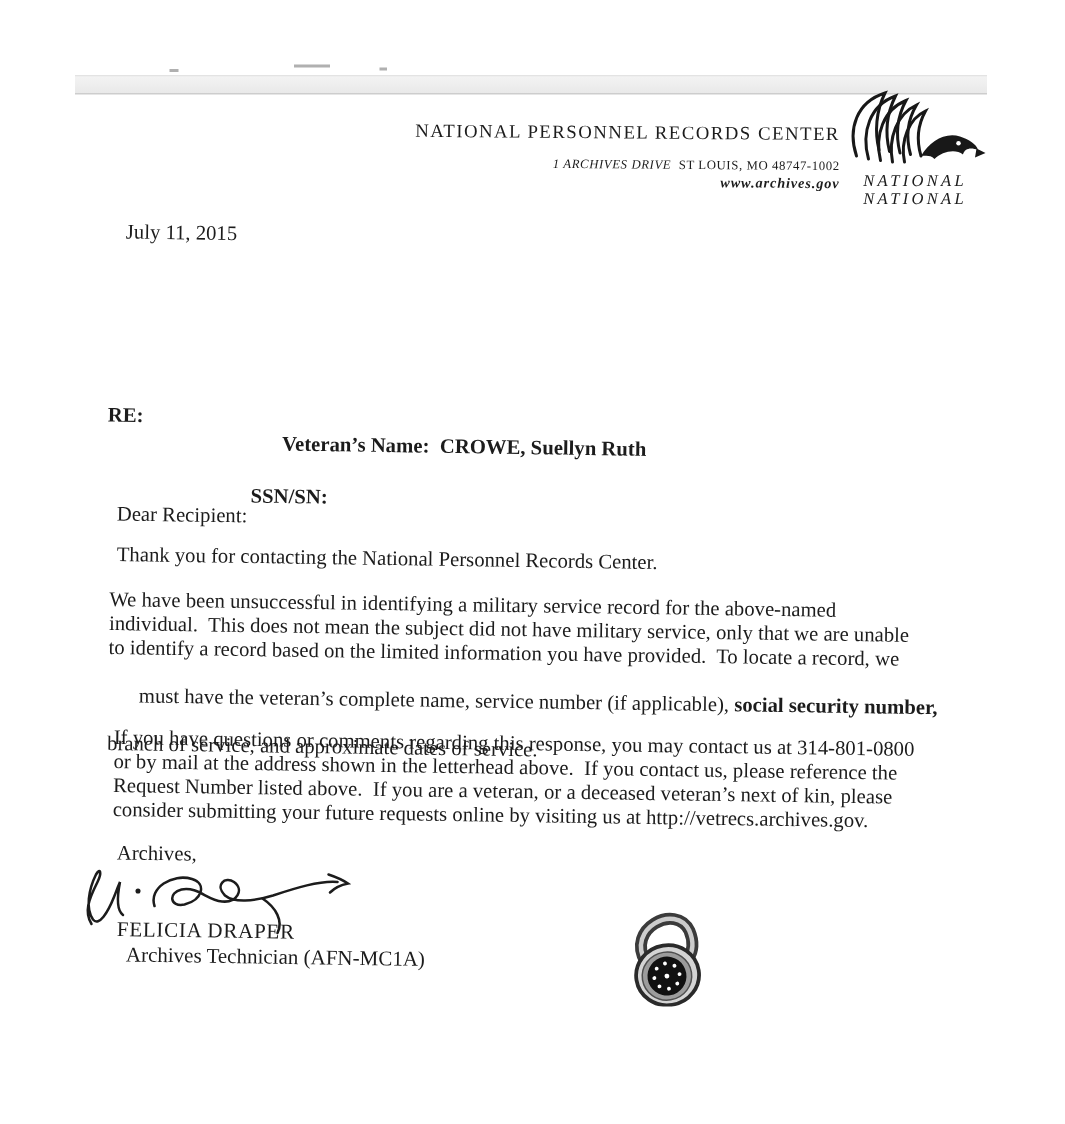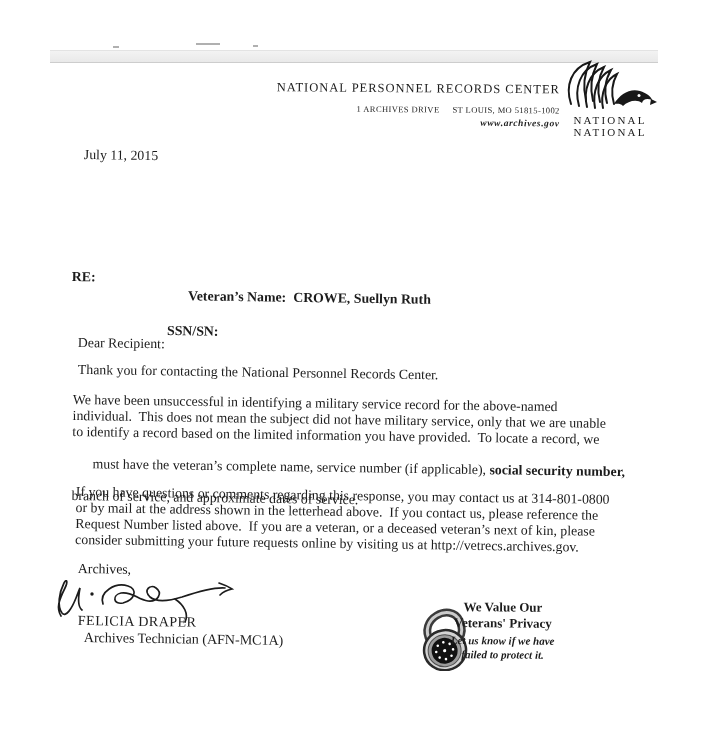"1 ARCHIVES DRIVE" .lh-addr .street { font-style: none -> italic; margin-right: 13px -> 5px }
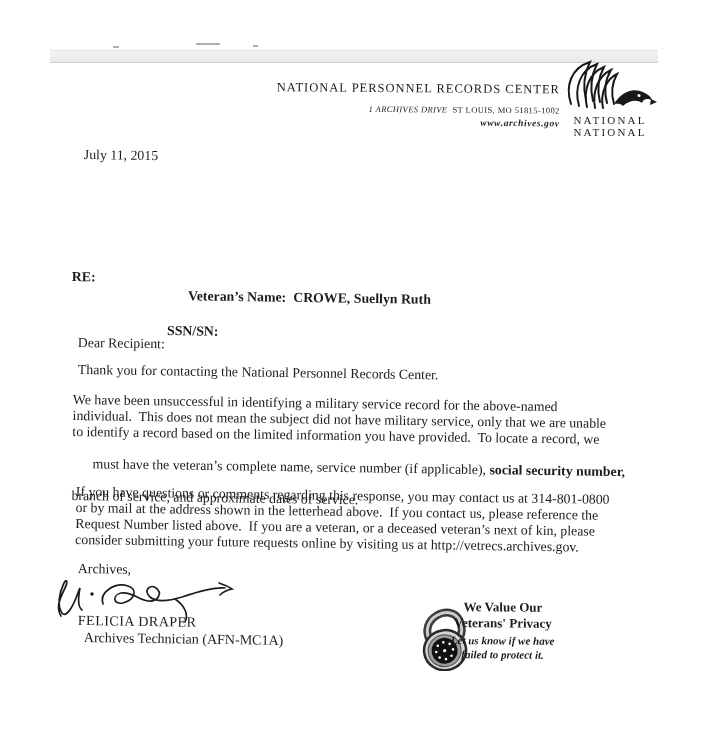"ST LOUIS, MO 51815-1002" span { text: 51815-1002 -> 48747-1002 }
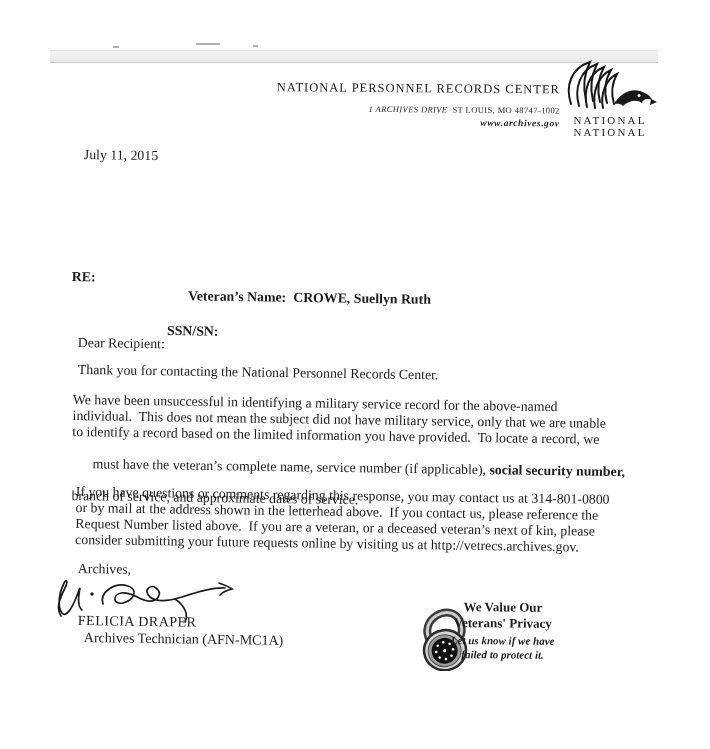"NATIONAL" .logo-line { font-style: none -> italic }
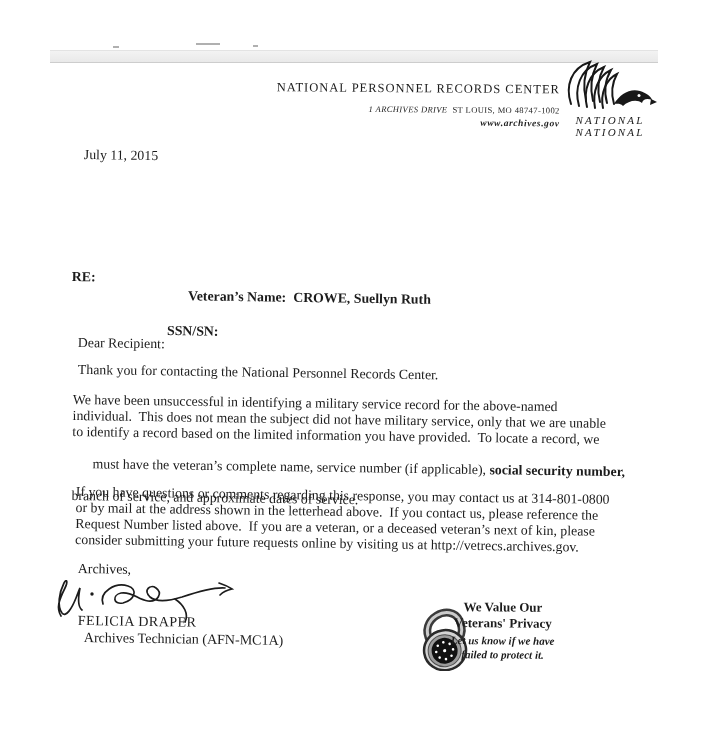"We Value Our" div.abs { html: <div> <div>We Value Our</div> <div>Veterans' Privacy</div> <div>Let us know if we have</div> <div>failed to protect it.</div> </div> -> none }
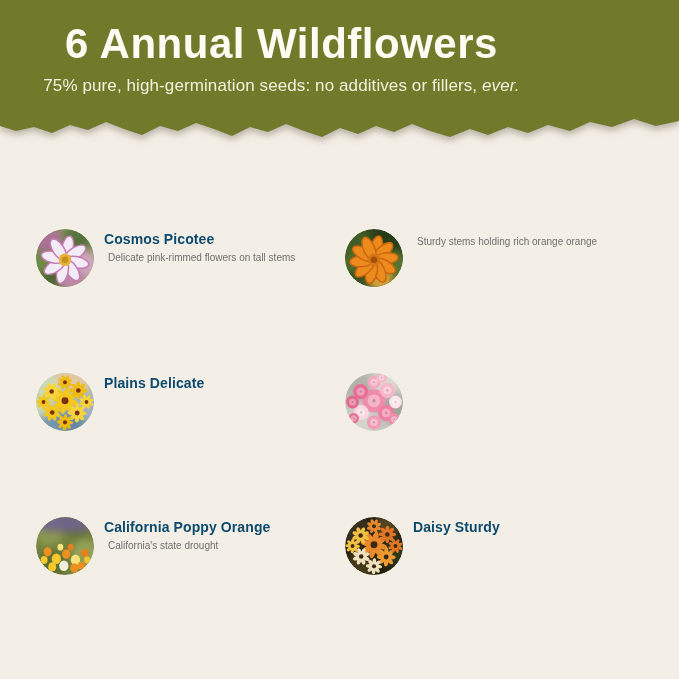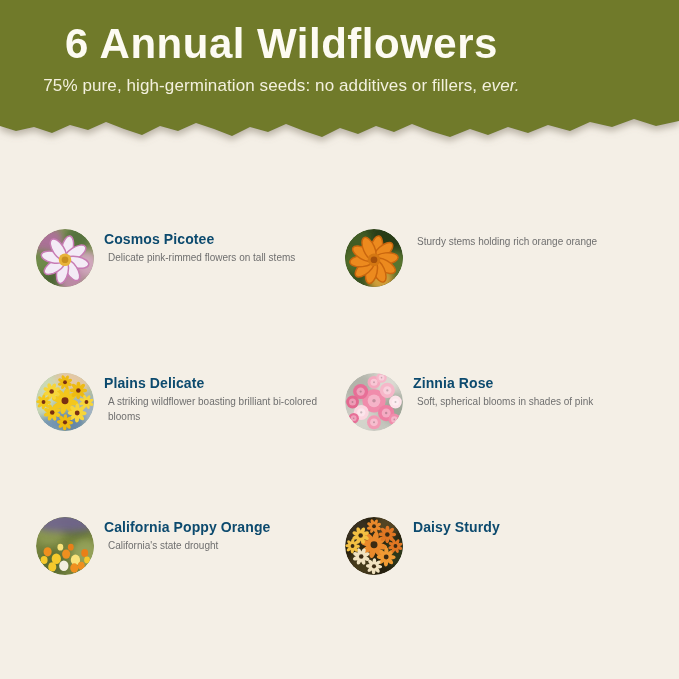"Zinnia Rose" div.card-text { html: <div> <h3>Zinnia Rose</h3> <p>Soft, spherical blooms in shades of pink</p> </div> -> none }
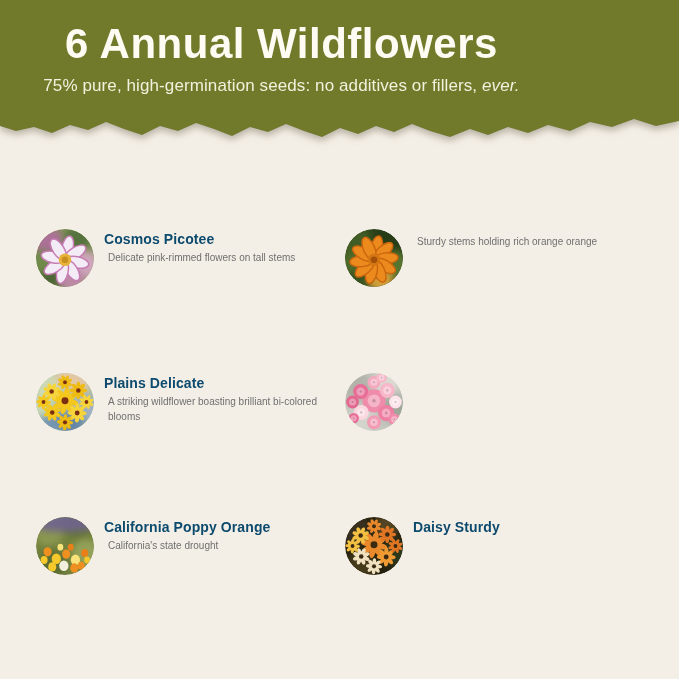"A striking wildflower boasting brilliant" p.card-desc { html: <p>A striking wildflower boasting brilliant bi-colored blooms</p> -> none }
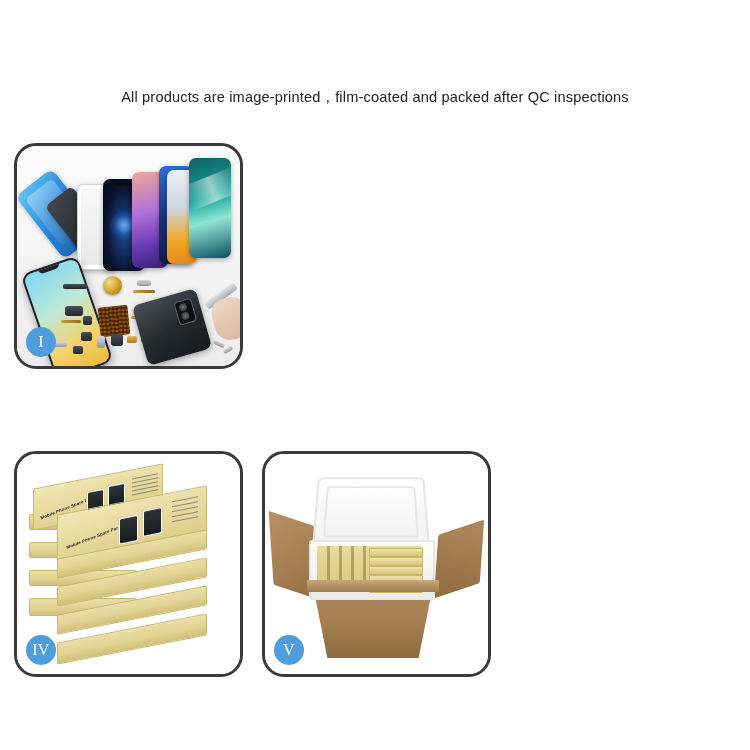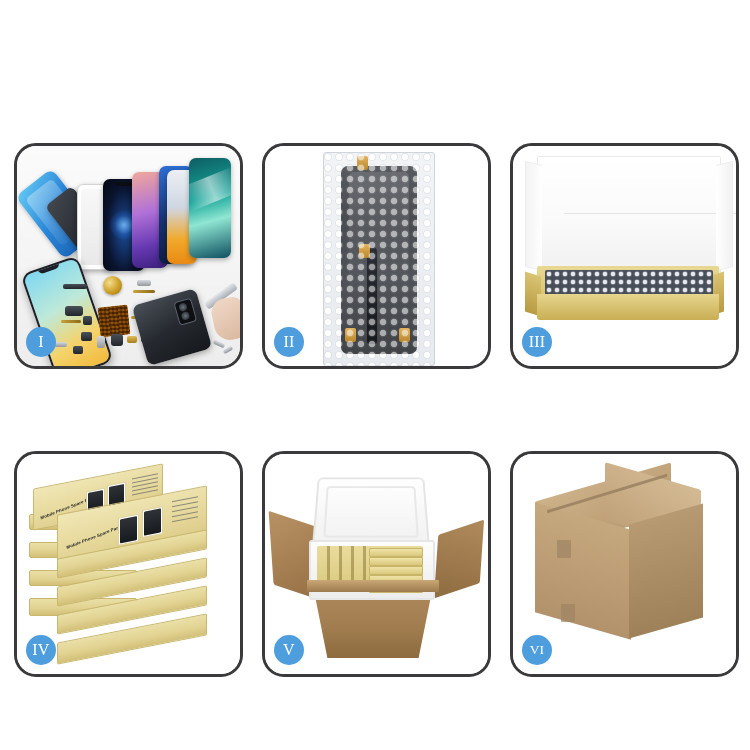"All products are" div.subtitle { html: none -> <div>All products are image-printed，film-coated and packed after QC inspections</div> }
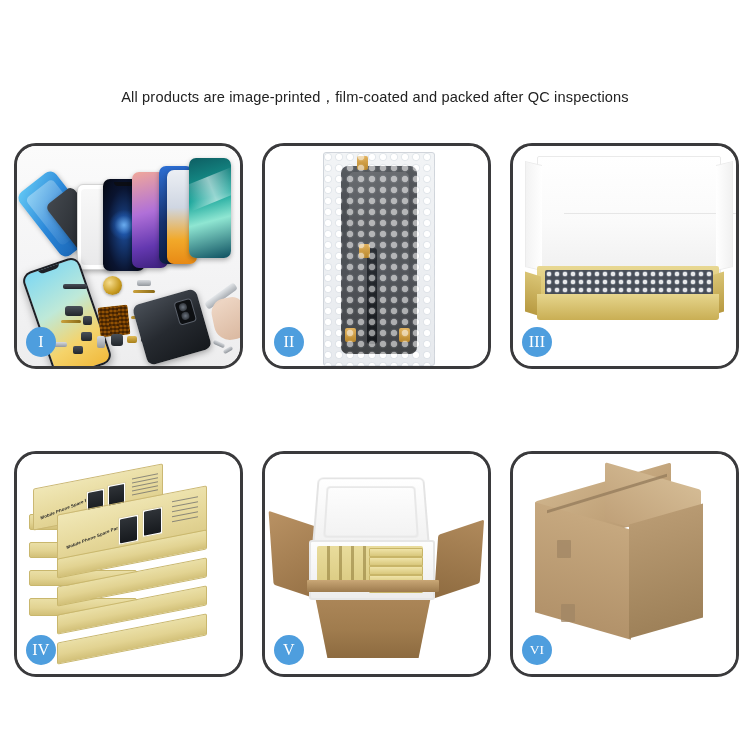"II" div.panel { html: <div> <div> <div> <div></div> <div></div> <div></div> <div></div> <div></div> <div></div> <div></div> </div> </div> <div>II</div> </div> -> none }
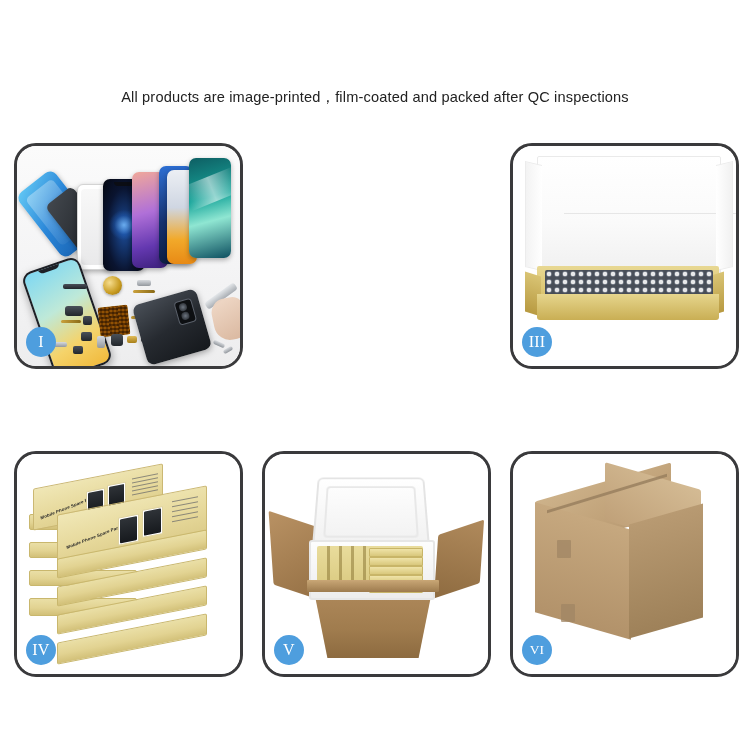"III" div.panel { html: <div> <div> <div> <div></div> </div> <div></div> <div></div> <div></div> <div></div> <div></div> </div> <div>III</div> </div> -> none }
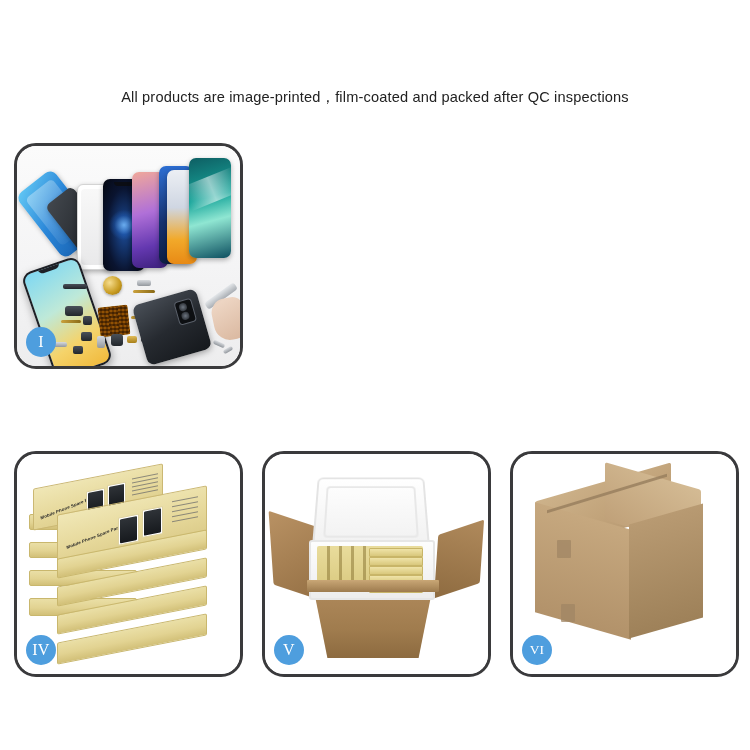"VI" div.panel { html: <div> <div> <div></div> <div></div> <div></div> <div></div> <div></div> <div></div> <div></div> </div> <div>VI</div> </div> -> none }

WHAT YOU NEED TO DO
Beginning with the line that contains "text: 51815-1002 ->", write out the remaining lines of the listing above through the last, exactly and only those, without pictures.

EXPECTED ANSWER
"ST LOUIS, MO 51815-1002" span { text: 51815-1002 -> 48747-1002 }
"NATIONAL" .logo-line { font-style: none -> italic }
"We Value Our" div.abs { html: <div> <div>We Value Our</div> <div>Veterans' Privacy</div> <div>Let us know if we have</div> <div>failed to protect it.</div> </div> -> none }
"Zinnia Rose" div.card-text { html: <div> <h3>Zinnia Rose</h3> <p>Soft, spherical blooms in shades of pink</p> </div> -> none }
"A striking wildflower boasting brilliant" p.card-desc { html: <p>A striking wildflower boasting brilliant bi-colored blooms</p> -> none }
"All products are" div.subtitle { html: none -> <div>All products are image-printed，film-coated and packed after QC inspections</div> }
"II" div.panel { html: <div> <div> <div> <div></div> <div></div> <div></div> <div></div> <div></div> <div></div> <div></div> </div> </div> <div>II</div> </div> -> none }
"III" div.panel { html: <div> <div> <div> <div></div> </div> <div></div> <div></div> <div></div> <div></div> <div></div> </div> <div>III</div> </div> -> none }
"VI" div.panel { html: <div> <div> <div></div> <div></div> <div></div> <div></div> <div></div> <div></div> <div></div> </div> <div>VI</div> </div> -> none }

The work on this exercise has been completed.